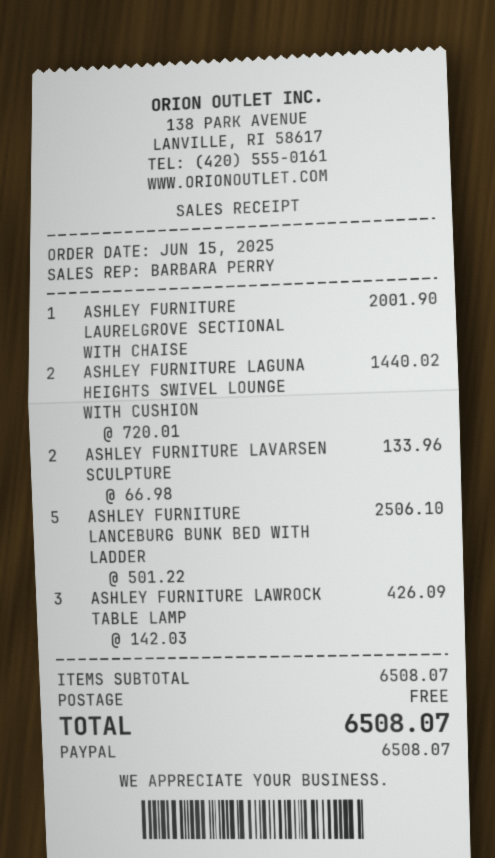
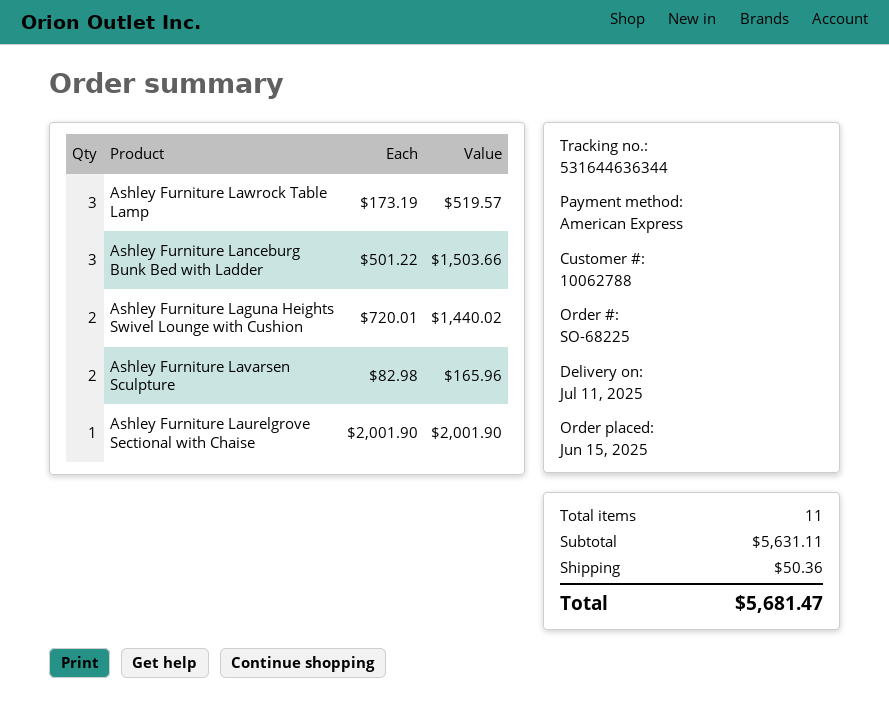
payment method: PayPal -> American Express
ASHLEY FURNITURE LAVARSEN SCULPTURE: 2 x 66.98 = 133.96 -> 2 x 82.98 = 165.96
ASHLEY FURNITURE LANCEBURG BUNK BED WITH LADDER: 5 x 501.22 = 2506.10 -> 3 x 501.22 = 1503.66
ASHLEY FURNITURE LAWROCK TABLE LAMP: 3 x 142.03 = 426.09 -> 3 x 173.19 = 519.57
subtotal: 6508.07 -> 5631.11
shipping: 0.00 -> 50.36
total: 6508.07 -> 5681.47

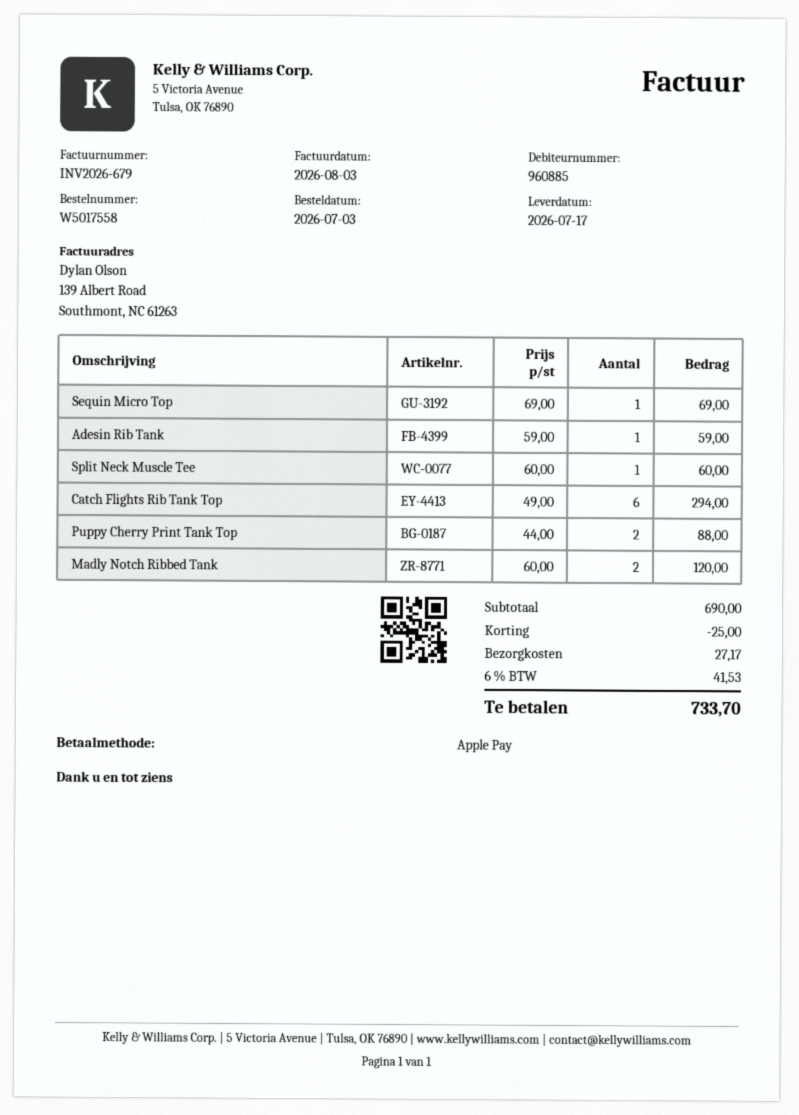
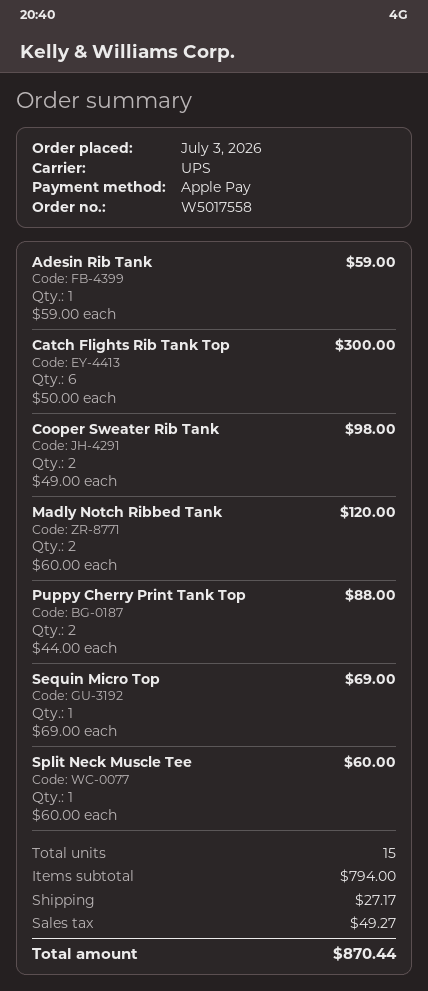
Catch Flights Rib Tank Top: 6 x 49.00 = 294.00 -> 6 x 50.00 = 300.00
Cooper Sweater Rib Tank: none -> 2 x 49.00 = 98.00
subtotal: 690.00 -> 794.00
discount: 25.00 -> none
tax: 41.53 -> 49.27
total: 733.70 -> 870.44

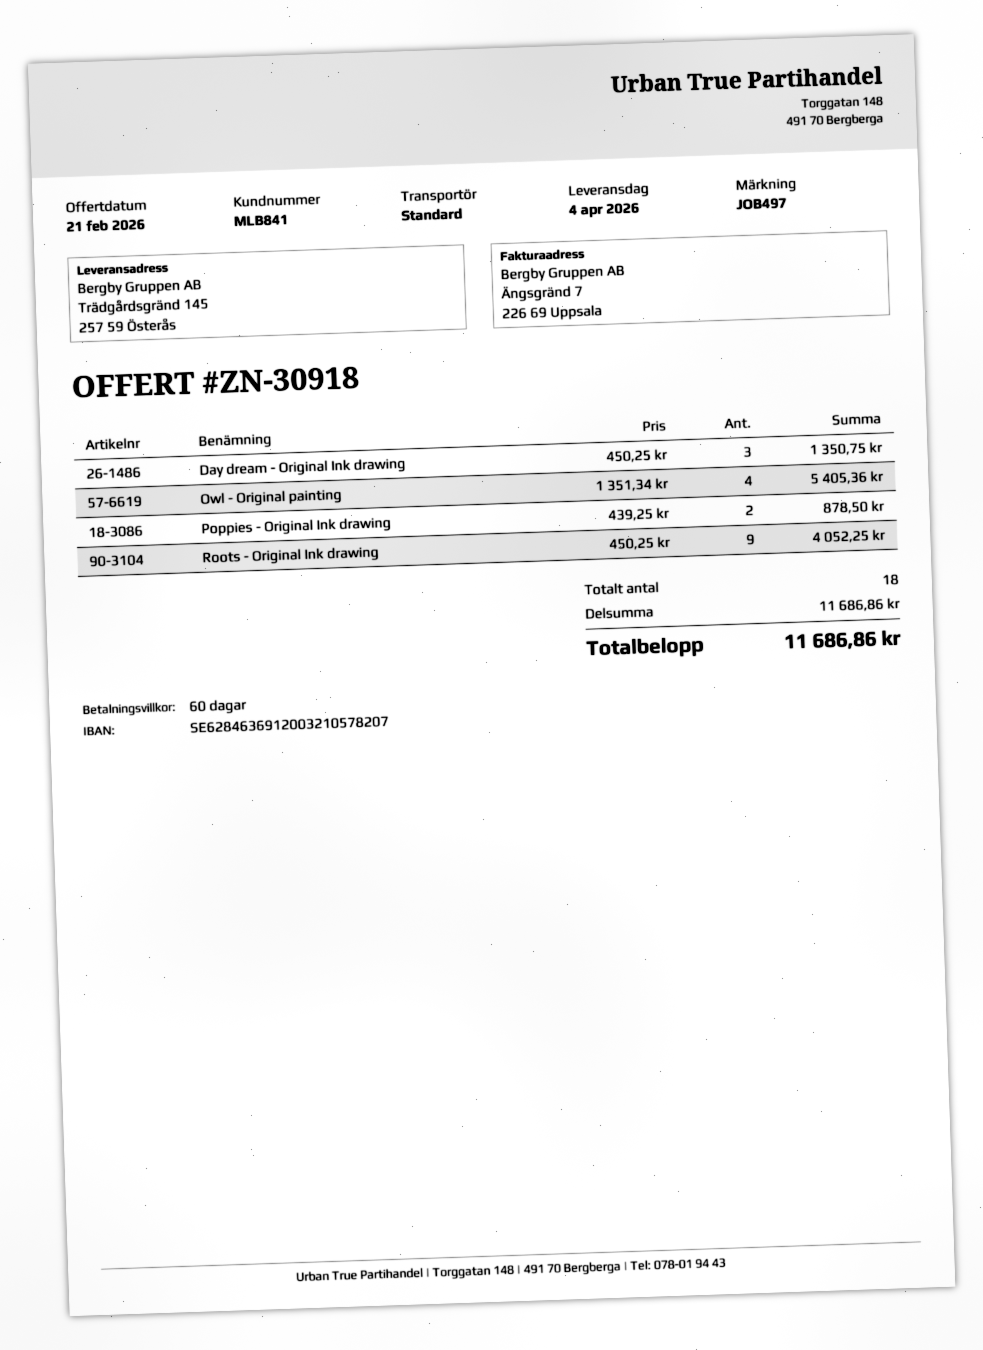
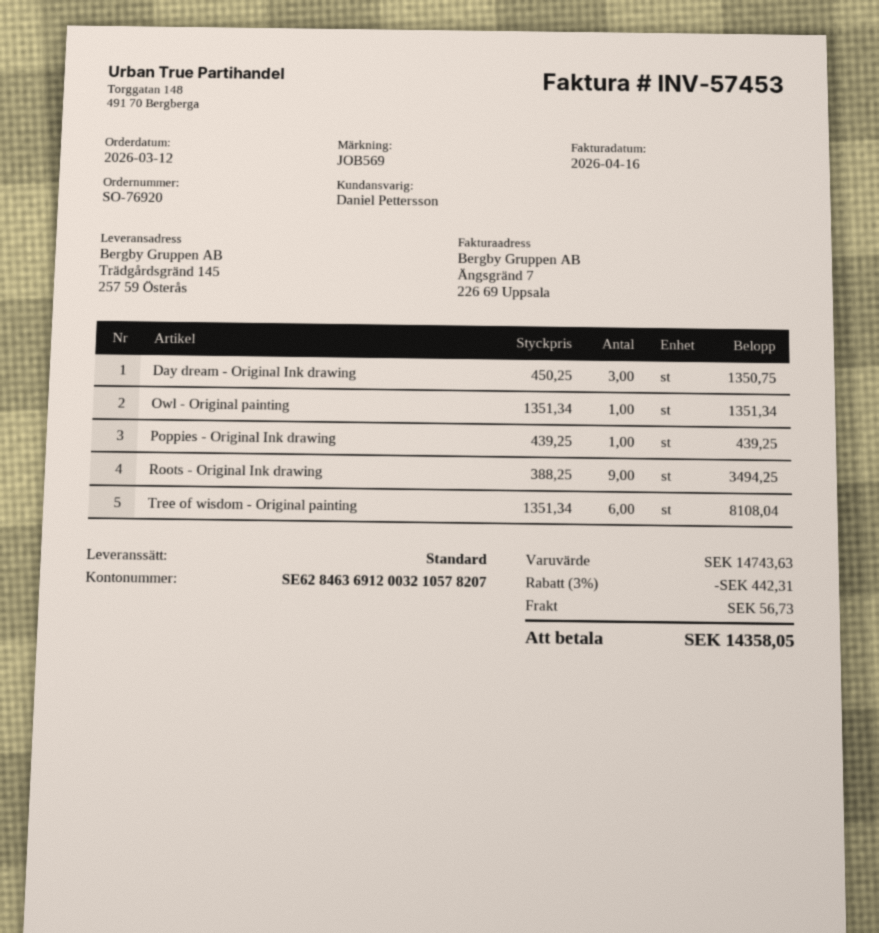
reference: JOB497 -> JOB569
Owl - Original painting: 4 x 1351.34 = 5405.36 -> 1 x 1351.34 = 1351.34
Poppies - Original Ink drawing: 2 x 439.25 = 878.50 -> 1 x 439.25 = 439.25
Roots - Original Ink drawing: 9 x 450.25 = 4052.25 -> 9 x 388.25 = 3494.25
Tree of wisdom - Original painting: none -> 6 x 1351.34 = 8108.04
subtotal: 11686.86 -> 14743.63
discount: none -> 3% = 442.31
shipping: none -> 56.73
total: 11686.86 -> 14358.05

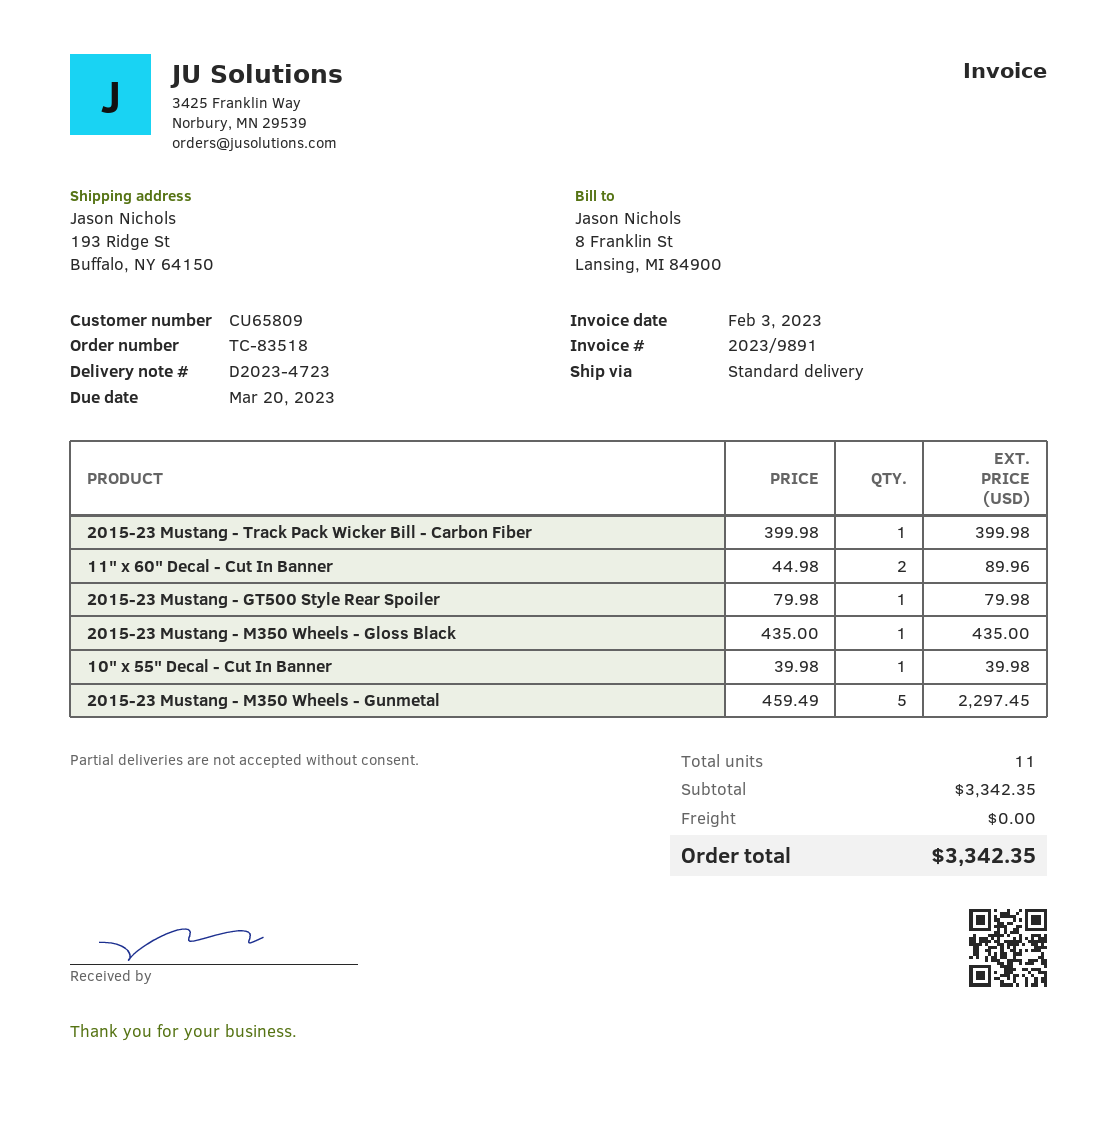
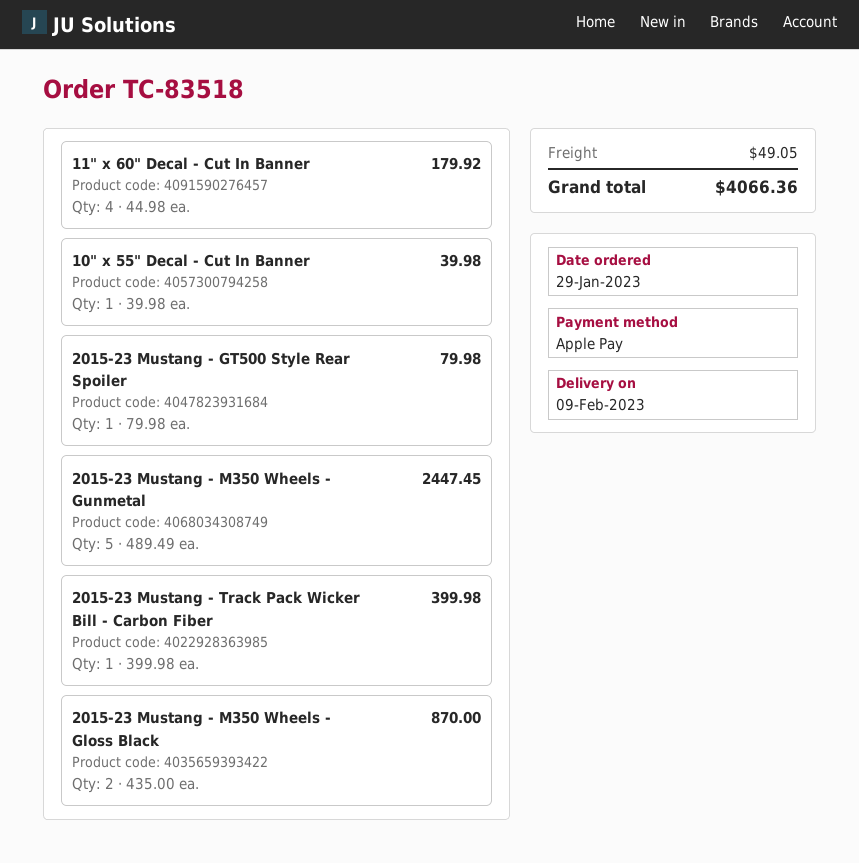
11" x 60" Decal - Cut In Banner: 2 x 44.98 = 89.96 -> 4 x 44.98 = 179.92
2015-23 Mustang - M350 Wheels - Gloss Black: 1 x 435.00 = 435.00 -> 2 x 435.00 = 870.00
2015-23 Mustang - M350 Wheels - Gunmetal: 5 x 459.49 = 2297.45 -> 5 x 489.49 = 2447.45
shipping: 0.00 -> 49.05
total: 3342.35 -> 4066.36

· · · · · · ·

Work instructions
Locate the lines above that contain "Tank" and copy them.

Solution to the problem
Catch Flights Rib Tank Top: 6 x 49.00 = 294.00 -> 6 x 50.00 = 300.00
Cooper Sweater Rib Tank: none -> 2 x 49.00 = 98.00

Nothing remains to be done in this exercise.